Evaluation of the genotoxicity of aniline·HCl in Drosophila melanogaster

• Published in: Mutation research. Genetic toxicology and environmental mutagenesis Vol. 413; no. 1; pp. 15 - 22
• Main Authors: Muñoz, Enzo R, Barnett, Beatriz Mazar
• Format: Journal Article
• Language: English
• Published: Amsterdam Elsevier B.V 23.02.1998; Elsevier
• Subjects: Aneuploidy; Aniline·HCl; Biological and medical sciences; Chemical mutagenesis; Drosophila melanogaster; Medical sciences; Nondisjunction; Recessive lethal; Toxicology; Translocation; Translocation; Aneuploidy; Nondisjunction; Drosophila melanogaster; Aniline·HCl; Recessive lethal; Chromosomal aberration; Non disjunction; Mutagenicity testing; Toxicity; Insecta; Drosophilidae; Aniline; Arthropoda; Abnormal chromosome; X-Chromosome; Invertebrata; Sex linked recessive lethal assay; Diptera; Chromosome translocation
• ISSN: 1383-5718; 1879-3592
• DOI: 10.1016/S1383-5718(98)00007-2

The induction of X-chromosome malsegregation, sex-linked recessive lethals and II–III autosomal translocations by aniline·HCl was investigated in Drosophila melanogaster.
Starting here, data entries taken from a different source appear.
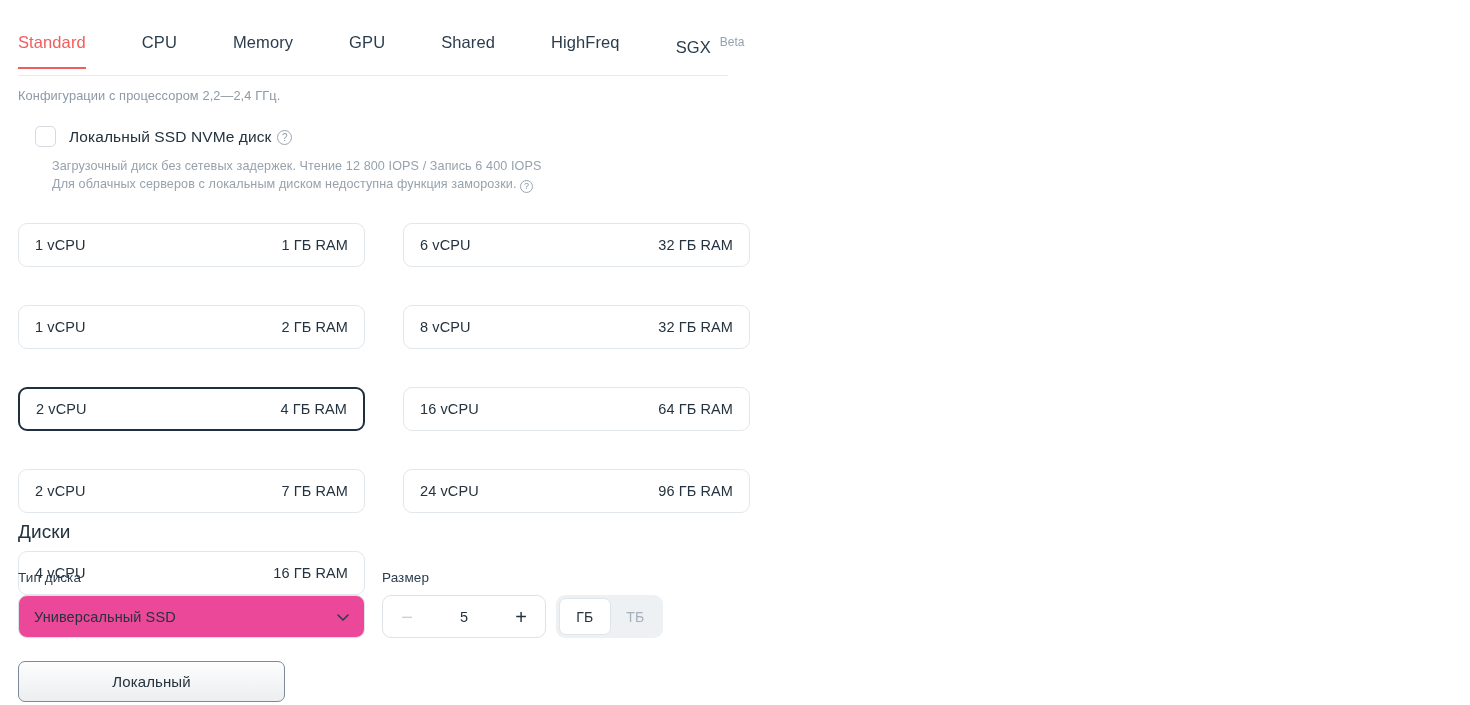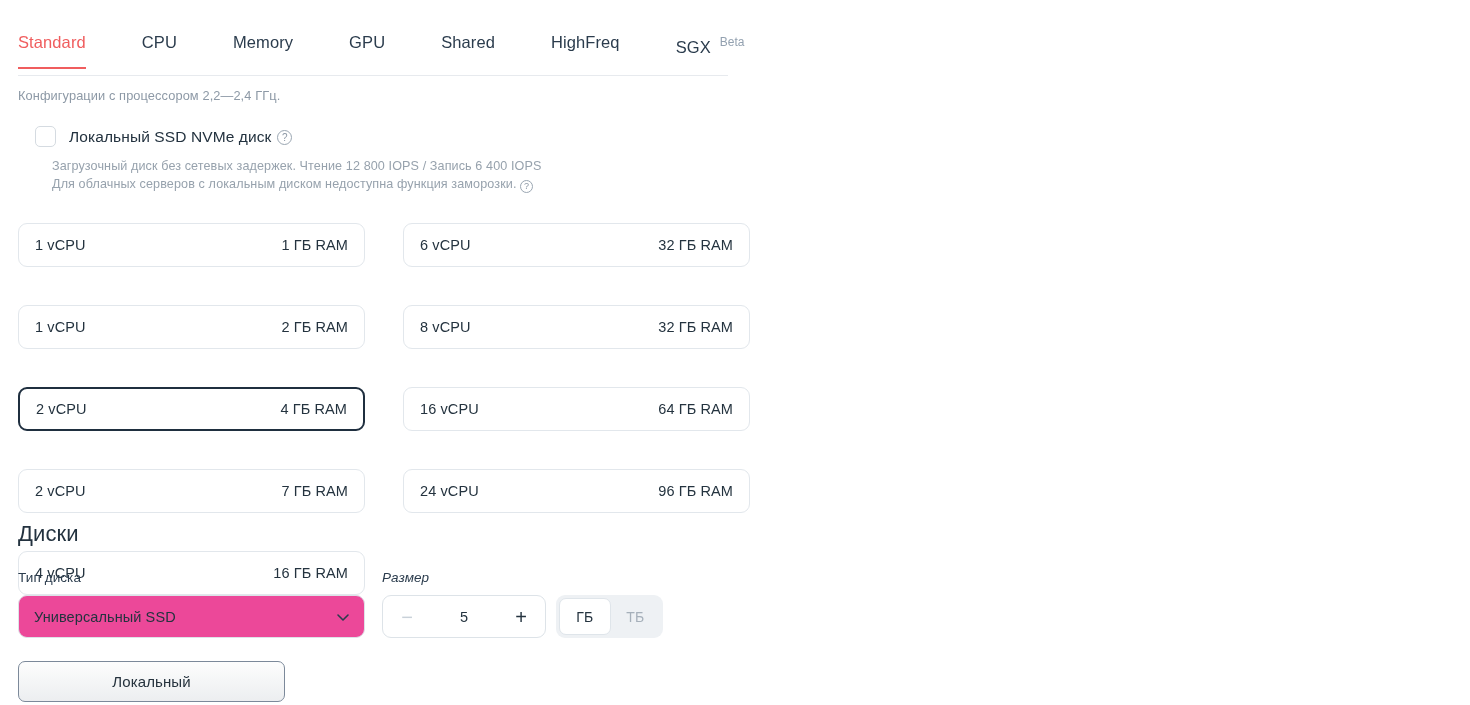--- a/index.html
+++ b/index.html
@@ -107,7 +107,7 @@
   
   .disks-title {
     position: absolute; left: 18px; top: 521px;
-    font-size: 22px; color: #23323f; letter-spacing: 0.1px;
+    font-size: 19px; color: #23323f; letter-spacing: 0.1px;
   }
   .field-label {
     font-size: 13.5px; color: #2b3c4d; letter-spacing: 0.1px;

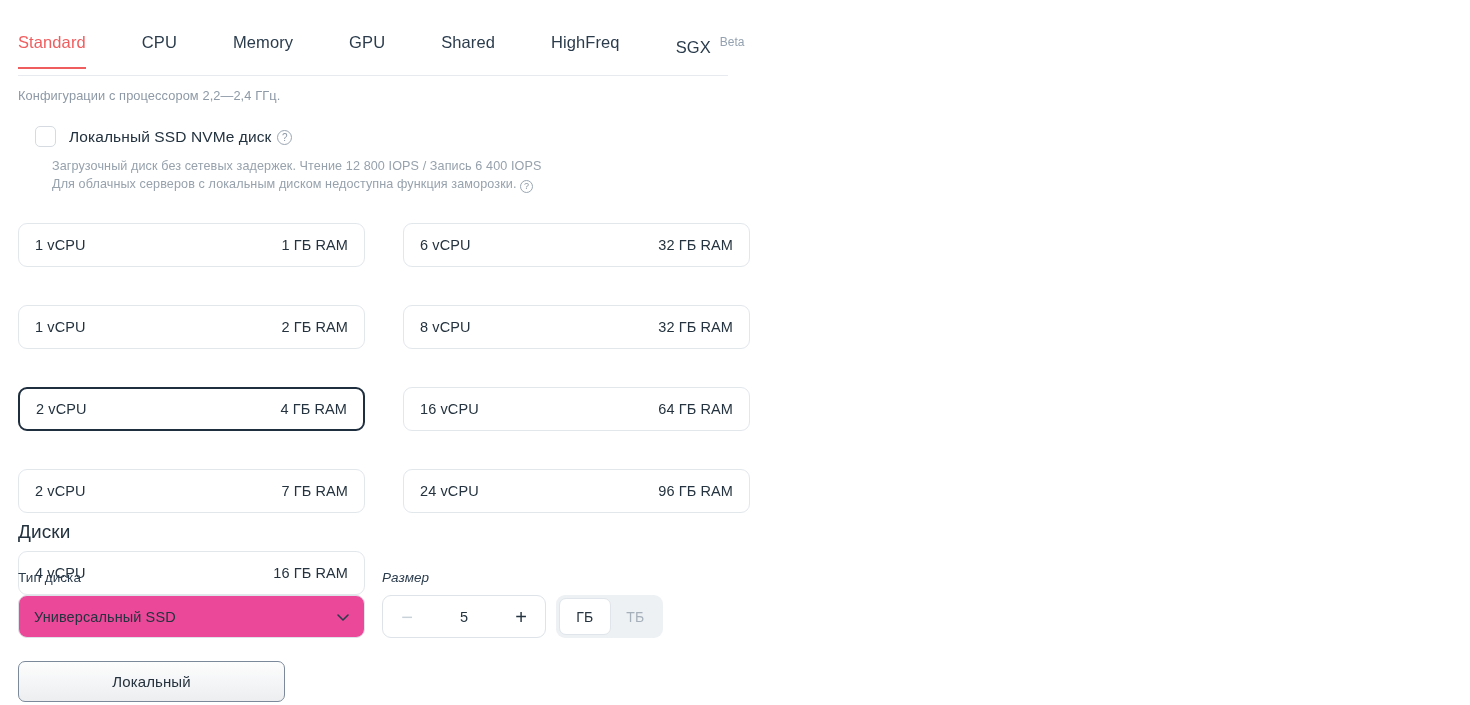--- a/index.html
+++ b/index.html
@@ -113,7 +113,7 @@
     font-size: 13.5px; color: #2b3c4d; letter-spacing: 0.1px;
   }
   .lbl-type { position: absolute; left: 18px; top: 570px; }
-  .lbl-size { position: absolute; left: 382px; top: 570px; font-style: italic; }
+  .lbl-size { position: absolute; left: 382px; top: 570px; }
 
   .select {
     position: absolute; left: 18px; top: 595px;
Nondisjunction was tested in 2 and 4 d old virgin females fed on aniline·HCl solutions (3, 5, 10 and l5%) using a system where exceptional females (XXY) and only 1/4 of the expected regular progeny are viable. After mating, the females were subcultured daily. Similarly treated 7-day-old wild-type males were used to run classical II–III translocation and recessive lethal tests; for the latter, the solutions were also injected intraabdominally. In all cases, five broods were obtained. A direct correlation was observed between concentration and toxicity. Furthermore, males were more sensitive than females, and the latter's sensitivity was higher at 4-day-old than at 2-day-old. This could be attributed to a decrease with age in the efficiency of a detoxifying mechanism, or to the generation of a toxic metabolite in older flies. Significant increases in nondisjunction were observed with 5, 10 and 15% solutions suggesting the existence of a threshold. No dose effect was detected within the range of the effective concentrations used. The increases were observed in the first subculture (representing mostly stage 14 oocyte, i.e., cells in metaphase I) and in the third subculture, representing cells in which the spindle has not yet formed, thereby pointing to a direct effect of the chemical on the chromosomes and not on the spindle. It is proposed that the second sensitivity peak detected might be the outcome of the transient loss of a protective configuration provided by the karyosome, due to its expansion in stages 9 and 10 of the developing oocytes. No sex-linked lethals or translocations were induced.